▶ **Task brief**: Produce a word-for-word copy of the listing below without its pictures.

☆ ☆ ☆ ☆ ☆ ☆ ☆

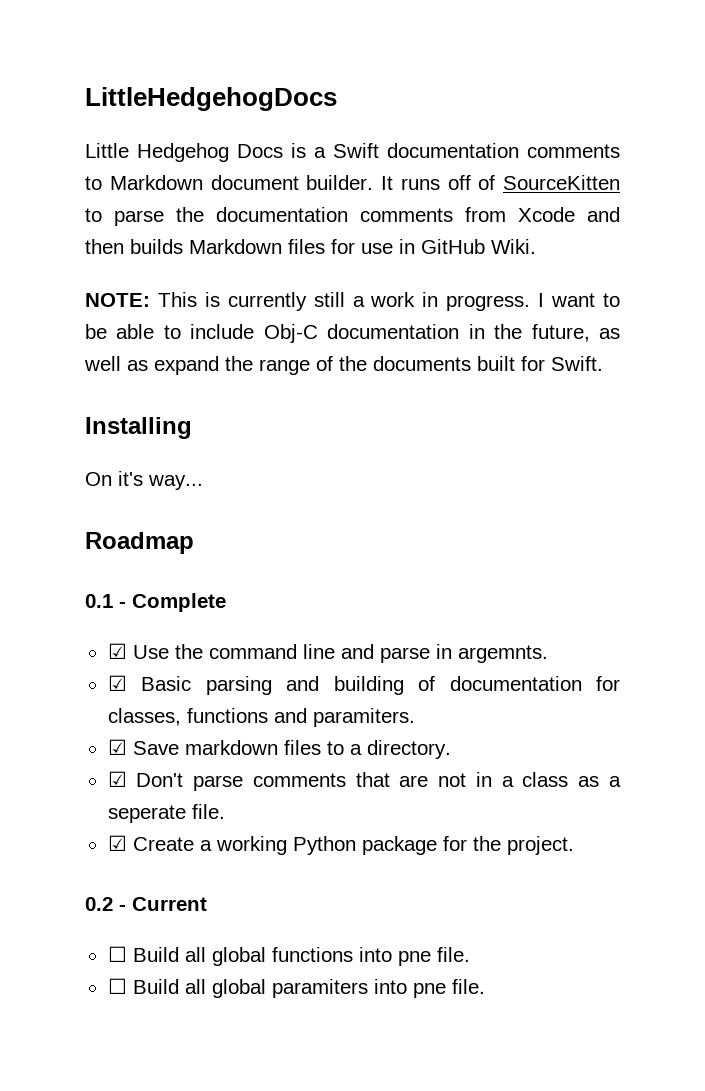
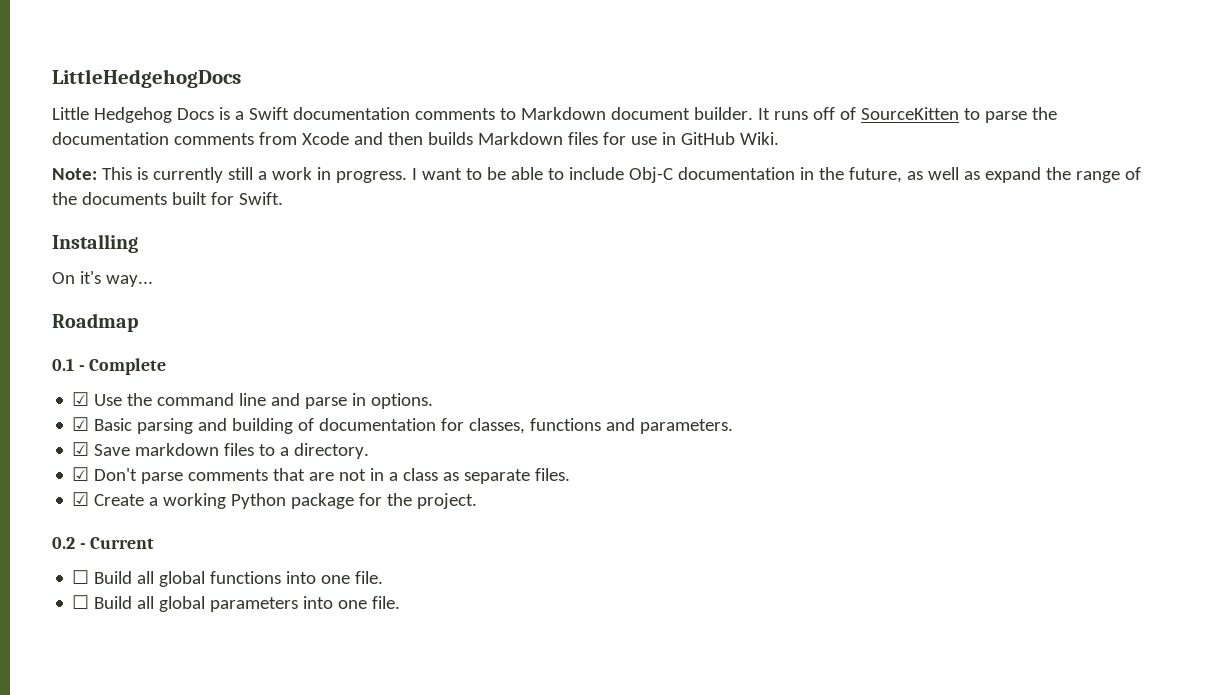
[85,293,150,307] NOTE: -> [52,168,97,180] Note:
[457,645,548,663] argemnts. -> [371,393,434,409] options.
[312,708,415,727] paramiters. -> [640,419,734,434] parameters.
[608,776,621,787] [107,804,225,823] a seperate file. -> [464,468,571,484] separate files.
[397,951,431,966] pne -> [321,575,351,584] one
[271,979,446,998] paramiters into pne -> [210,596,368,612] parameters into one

☆ ☆ ☆ ☆ ☆ ☆ ☆

▶ **Answer for this exercise**:
[85,293,150,307] NOTE: -> [52,168,97,180] Note:
[457,645,548,663] argemnts. -> [371,393,434,409] options.
[312,708,415,727] paramiters. -> [640,419,734,434] parameters.
[608,776,621,787] [107,804,225,823] a seperate file. -> [464,468,571,484] separate files.
[397,951,431,966] pne -> [321,575,351,584] one
[271,979,446,998] paramiters into pne -> [210,596,368,612] parameters into one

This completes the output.